7月からは水平展開を目指し、「サラダバーグアスリート」と「サラダバーグリッチセラミド」を新発売した。「アスリート」はゴールドジムでテスト販売が開始され、ライザップのECサイトでは、たん白質もしっかり摂りたいが、美容にも気を付けたいというニーズにマッチするとして、両商品が販売されている。「国内ジムの2トップに認めてもらった」と手応えを語る。

「アスリート」は、ピンポイントで身体づくりをしている人がターゲットだ。「コロナ太りが社会問題になり、ジムに通う人や健康に高い意識を持つ人は多く、サダラチキンやプロテイン・豆腐バーなどの高たん白商品が増えている。プラントベース100%で、サラダチキンに代わる商品として提案する」と述べる。

カレー味にした理由については、「少量でも大豆臭のマスキング効果を発揮する。国民食で好きな人も多い。カレー粉は微妙な配合で味が変わる。スパイスのみのカレー粉のサンプルを10種類集め、万人受けするカレーパウダーを選ぶのには時間がかかった」と振り返る。

茂木食品工業「サラダバーグアスリート」
茂木食品工業「サラダバーグアスリート」

「リッチセラミド」は、美容意識の高い人に向けて、エステ店などのレジ横に置いてもらうことを目指す。セラミドは皮膚の角質層に存在する保湿成分で、化粧水や美容液などにも使われる。茂木食品工業のECサイトではカプセルタイプの「こんにゃくセラミド」を販売しており、大きな売上構成比を占めている。

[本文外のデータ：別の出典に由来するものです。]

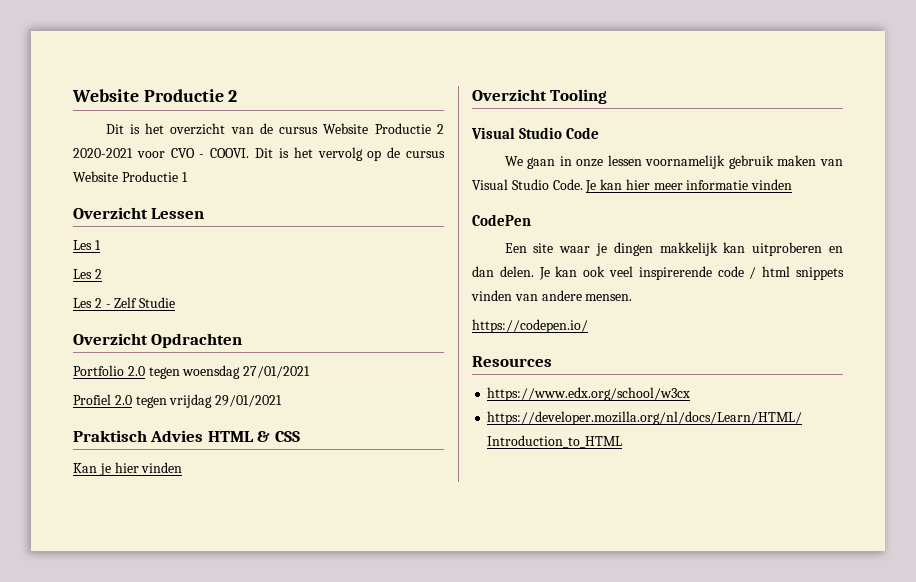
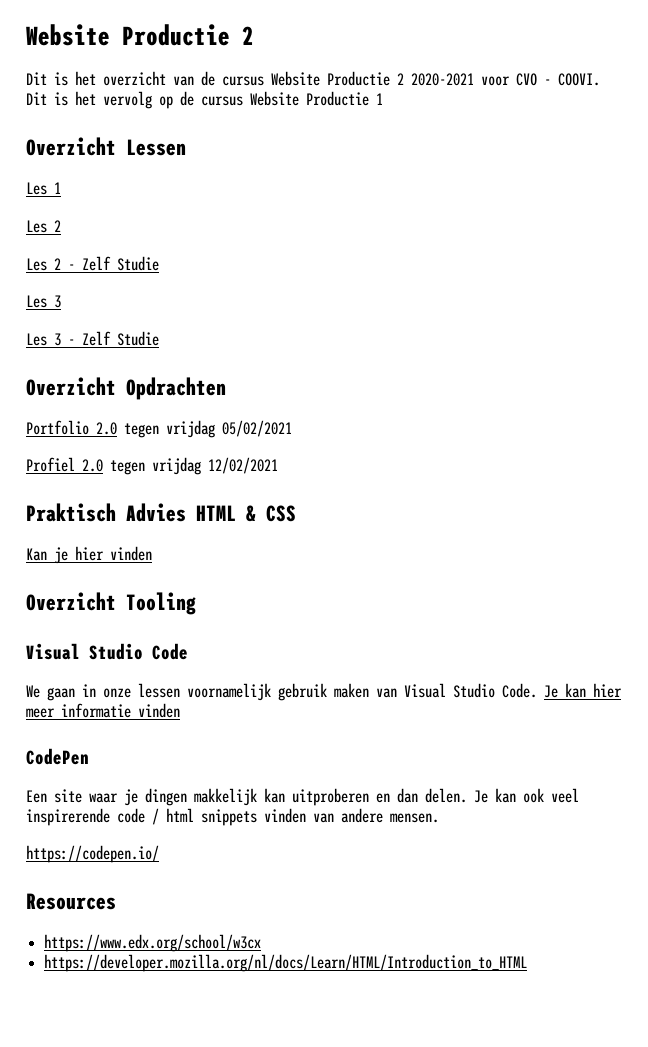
  Les 2 - Zelf Studie
+ Les 3
+ Les 3 - Zelf Studie
- Portfolio 2.0 tegen woensdag 27/01/2021
+ Portfolio 2.0 tegen vrijdag 05/02/2021
- Profiel 2.0 tegen vrijdag 29/01/2021
+ Profiel 2.0 tegen vrijdag 12/02/2021

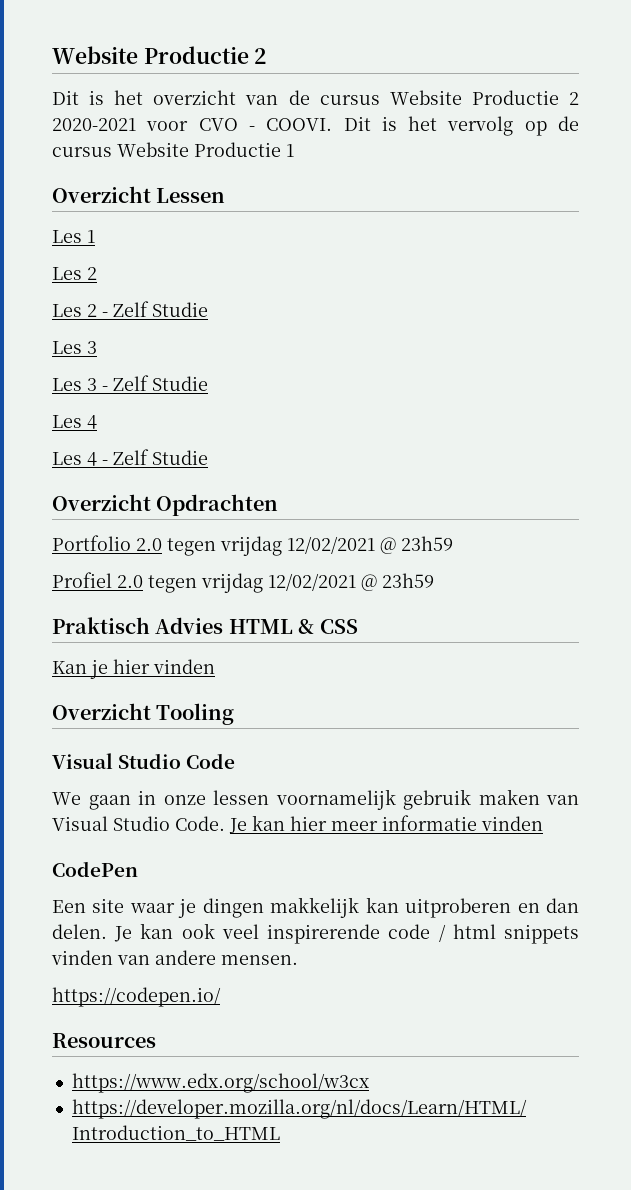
  Les 3 - Zelf Studie
+ Les 4
+ Les 4 - Zelf Studie
- Portfolio 2.0 tegen vrijdag 05/02/2021
+ Portfolio 2.0 tegen vrijdag 12/02/2021 @ 23h59
- Profiel 2.0 tegen vrijdag 12/02/2021
+ Profiel 2.0 tegen vrijdag 12/02/2021 @ 23h59

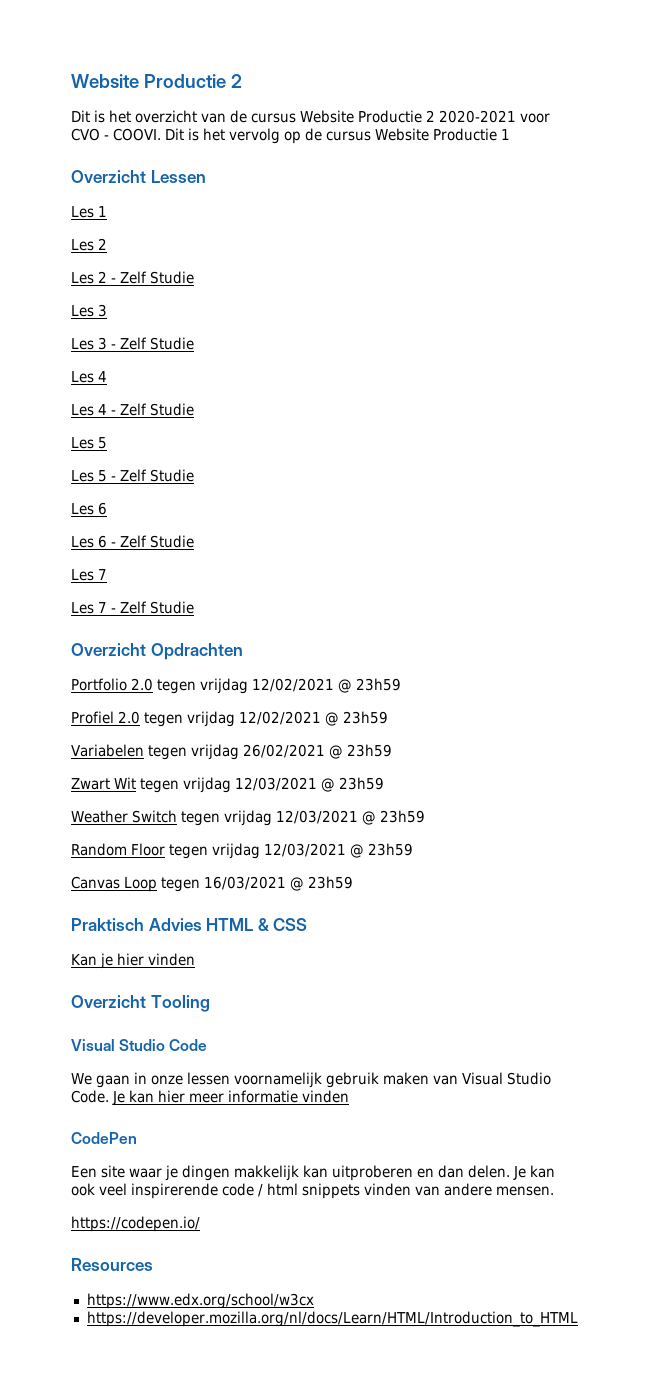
  Les 4 - Zelf Studie
+ Les 5
+ Les 5 - Zelf Studie
+ Les 6
+ Les 6 - Zelf Studie
+ Les 7
+ Les 7 - Zelf Studie
+ Variabelen tegen vrijdag 26/02/2021 @ 23h59
+ Zwart Wit tegen vrijdag 12/03/2021 @ 23h59
+ Weather Switch tegen vrijdag 12/03/2021 @ 23h59
+ Random Floor tegen vrijdag 12/03/2021 @ 23h59
+ Canvas Loop tegen 16/03/2021 @ 23h59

「リッチセラミド」はトマトベースの味つけで、ごまをアクセントにしてプチプチの食感を加えて、おいしく食べられるように工夫した。

茂木食品工業「サラダバーグリッチセラミド」
茂木食品工業「サラダバーグリッチセラミド」

今後のシリーズ化について、共同開発を進めているのは、サラダチキンの大豆ミートバージョンで、鶏肉のような食感の商品だという。「当社の一番の使命としては、こんにゃくの消費を拡大することだ。『サラダバーグ』からこんにゃくに入ってもらい、こんにゃくの凄さや日本ブランドの大豆ミートを拡げていきたい。将来的には専用工場の設立も視野に入れ、国内の大豆ミート市場を引っ張っていけるように、認知拡大に取り組む」と展望を語る。